→ WHAT TO PRODUCE
Going through the material below, please gather all lines with the word "ккал" in them.

→ EXCERPTED DATA
= Beginning of Section =

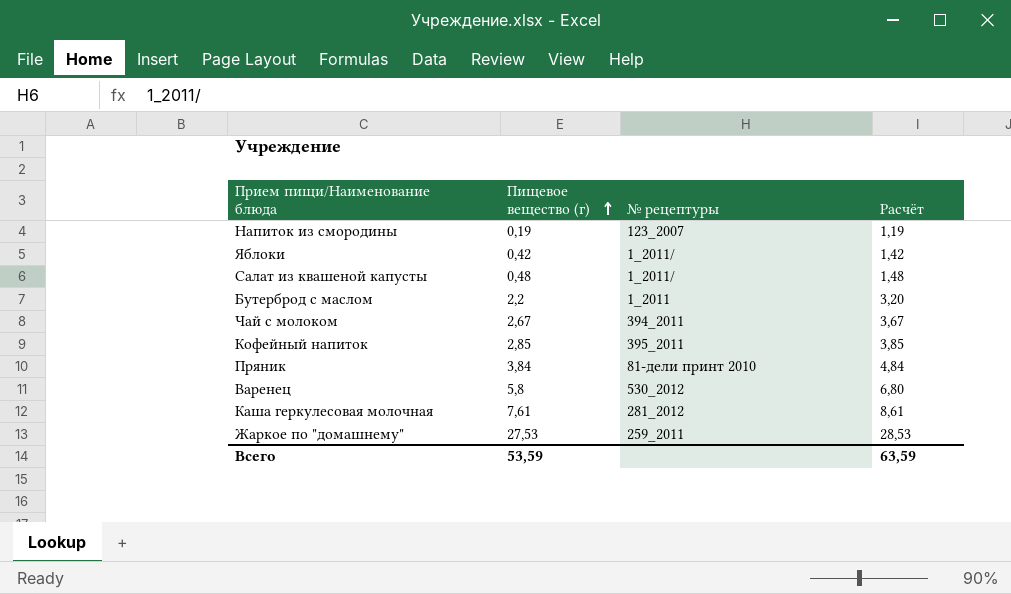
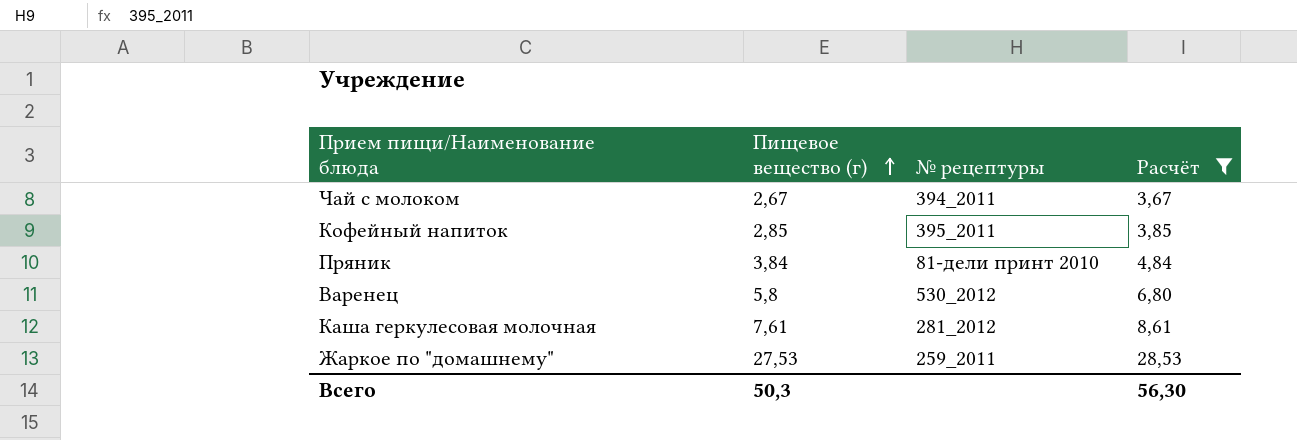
filter: none -> Расчёт >= 3,67
Всего | Пищевое вещество (г): 53,59 -> 50,3
Всего | Расчёт: 63,59 -> 56,30

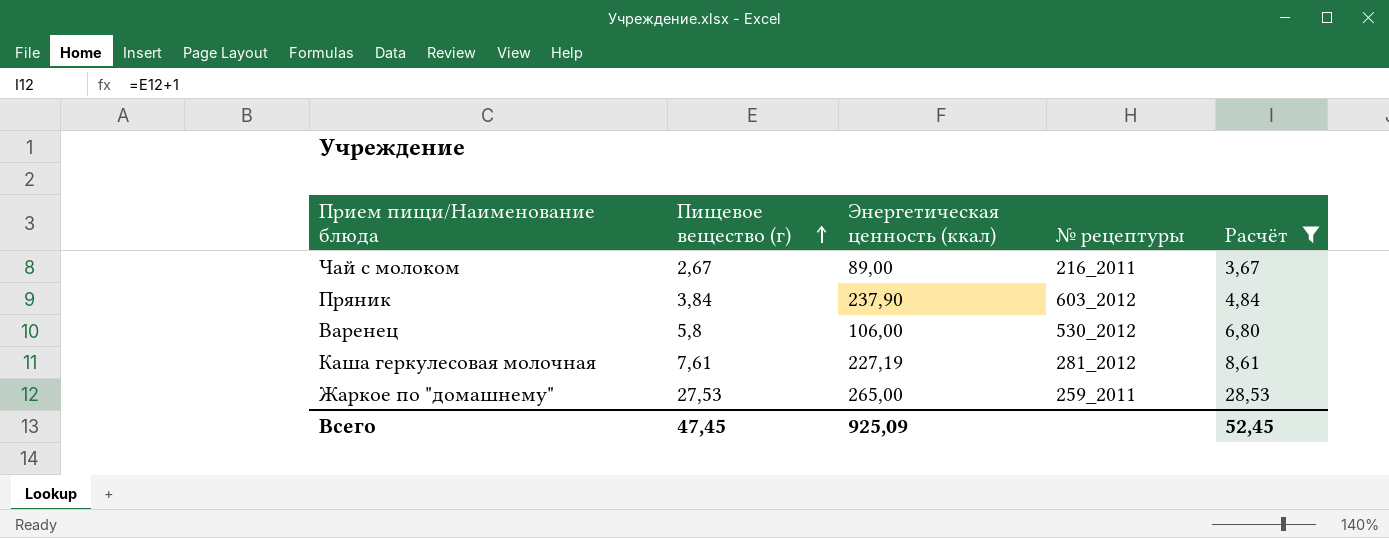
column Энергетическая ценность (ккал) | position: none -> 3
row Кофейный напиток: 2,85 | 395_2011 | 3,85 -> none
Чай с молоком | № рецептуры: 394_2011 -> 216_2011
Пряник | № рецептуры: 81-дели принт 2010 -> 603_2012
Всего | Пищевое вещество (г): 50,3 -> 47,45
Всего | Расчёт: 56,30 -> 52,45

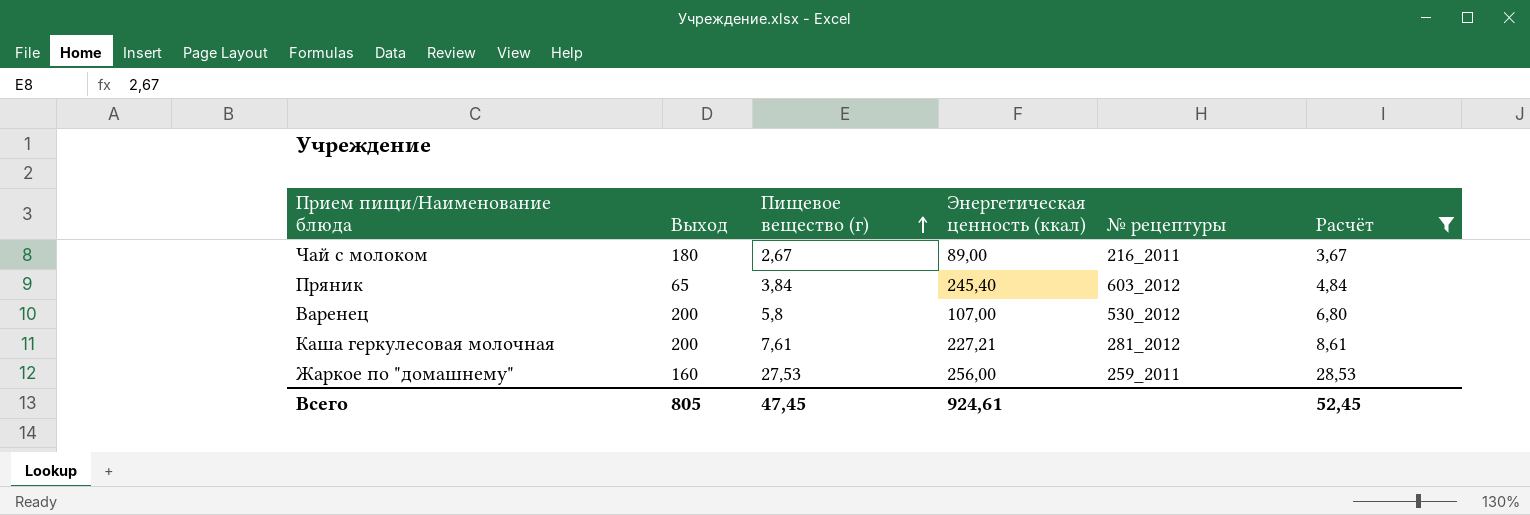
column Выход | position: none -> 2
Пряник | Энергетическая ценность (ккал): 237,90 -> 245,40
Варенец | Энергетическая ценность (ккал): 106,00 -> 107,00
Каша геркулесовая молочная | Энергетическая ценность (ккал): 227,19 -> 227,21
Жаркое по "домашнему" | Энергетическая ценность (ккал): 265,00 -> 256,00
Всего | Энергетическая ценность (ккал): 925,09 -> 924,61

= End of Section =

→ RESULT FOR THIS EXERCISE
column Энергетическая ценность (ккал) | position: none -> 3
Пряник | Энергетическая ценность (ккал): 237,90 -> 245,40
Варенец | Энергетическая ценность (ккал): 106,00 -> 107,00
Каша геркулесовая молочная | Энергетическая ценность (ккал): 227,19 -> 227,21
Жаркое по "домашнему" | Энергетическая ценность (ккал): 265,00 -> 256,00
Всего | Энергетическая ценность (ккал): 925,09 -> 924,61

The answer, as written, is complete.